Hey, I have a 10 million line file I run tests with. I test with different number of lines there, e.g. first with 1k lines, then 100k lines, then 1m lines. Rather than creating several files with different amount of lines there, what would be a feasible way of achieving this? I was thinking of using a counter, or maybe reading the all the lines of the file and then taking the first 100k. However, 1m looks like to be a lot.
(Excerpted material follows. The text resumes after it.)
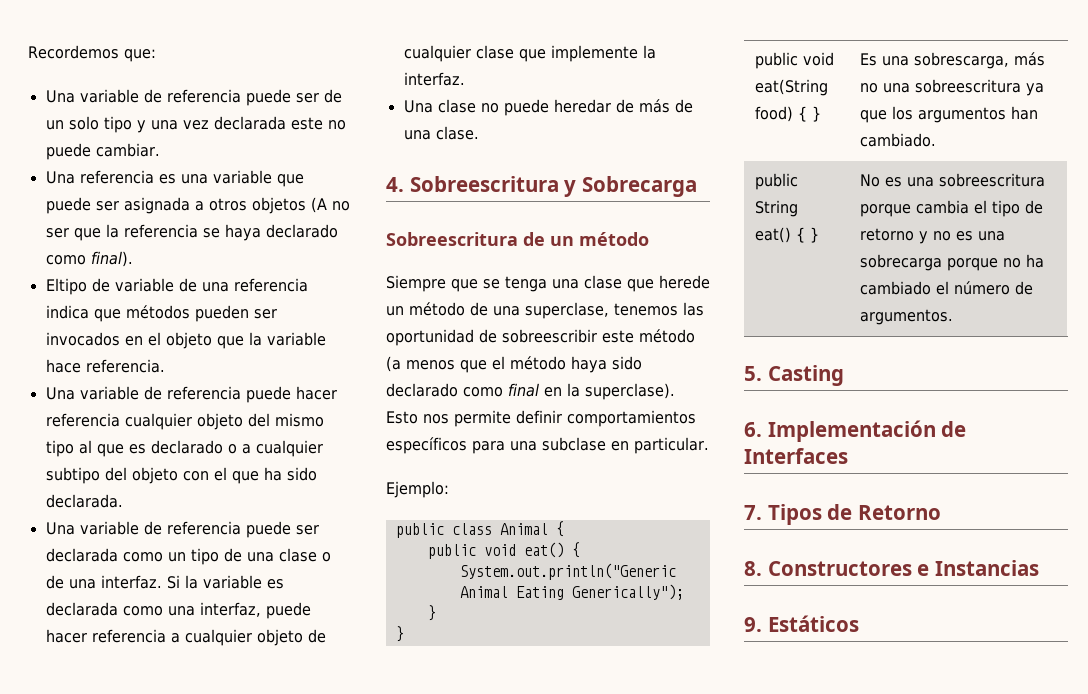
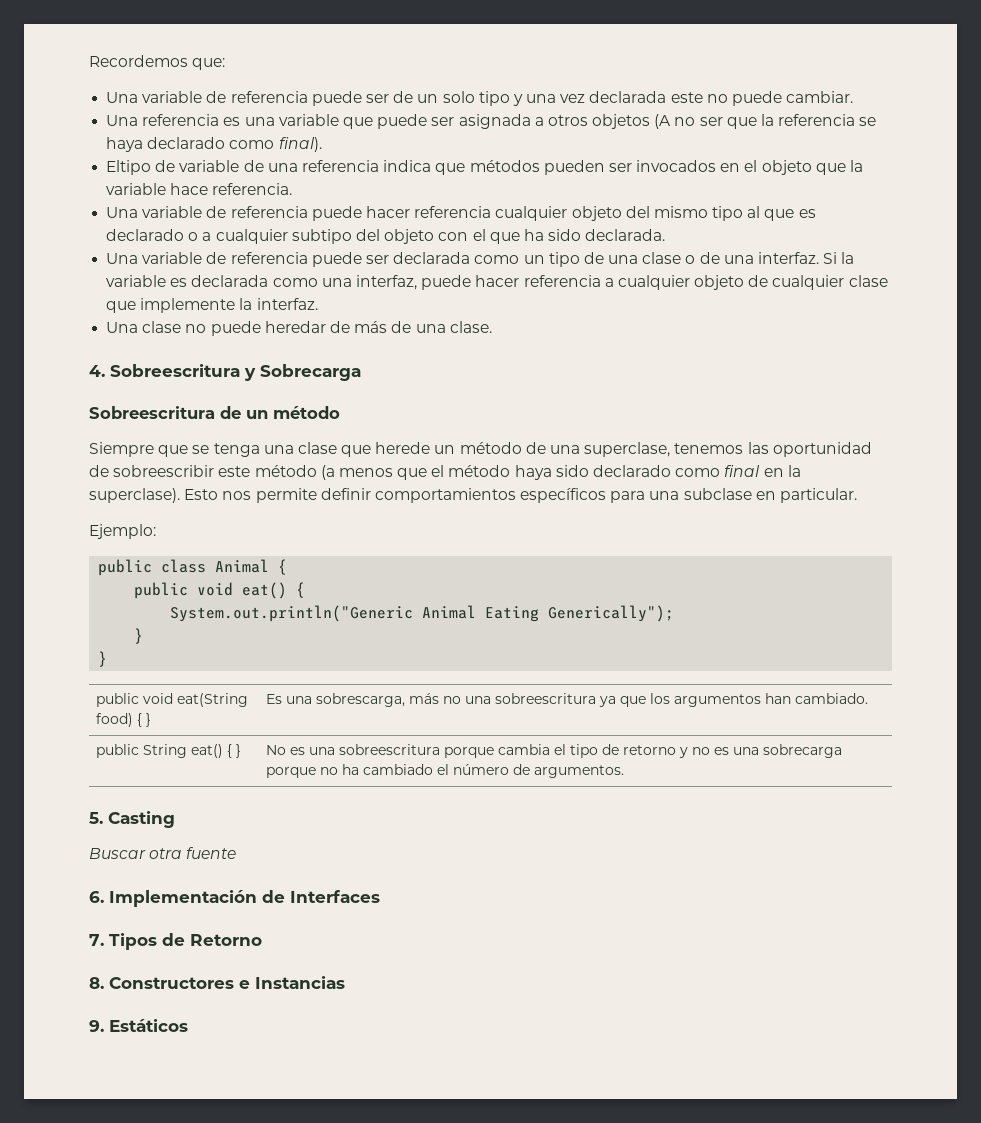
(844, 375) none -> [89,847,237,859] // Buscar otra fuente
A counter would work. What you might’ve tried and had problems with is breaking out of a loop, like this does:
let fold_take (type acc) (f : acc -> string -> acc) (init : acc) limit ic =
(* always reads once *)
assert (limit > 0);
let exception Return of acc in
try
In_channel.fold_lines
(fun (n, acc) line ->
let acc = f acc line in
if n >= limit then raise (Return acc);
n + 1, acc)
(1, init) ic
|> Pair.snd
with Return v -> v
usage:
# fold_take (fun () line -> print_endline ("::" ^ line)) () 2 stdin;;
1
::1
2
::2
- : unit = ()
Which comes up a few times in What is the programming pattern with multiple if else branching - #5 by jbeckford
Stdlib I/O buffers aggressively so reading line-by-line should be fine for performance. I’d avoid reading the file entirely into memory to then only take n lines. An advanced option is probably memory-mapping the file and working with (index, length) pairs and bingstringaf. Or, using that:
open Angstrom
let line = take_while (( <> ) '\n') <* char '\n'
let iter_lines f = many (line >>| f) *> return ()
let () =
let fd = Unix.openfile Sys.argv.(1) [O_RDONLY] 0 in
let st = Unix.fstat fd in
let map =
Bigarray.array1_of_genarray
(Unix.map_file fd Bigarray.char Bigarray.c_layout false [|st.st_size|])
in
Angstrom.parse_bigstring ~consume:Angstrom.Consume.All
(iter_lines print_endline) map
|> Result.get_ok
2 Likes
Thank you, Julian, this works. #resolved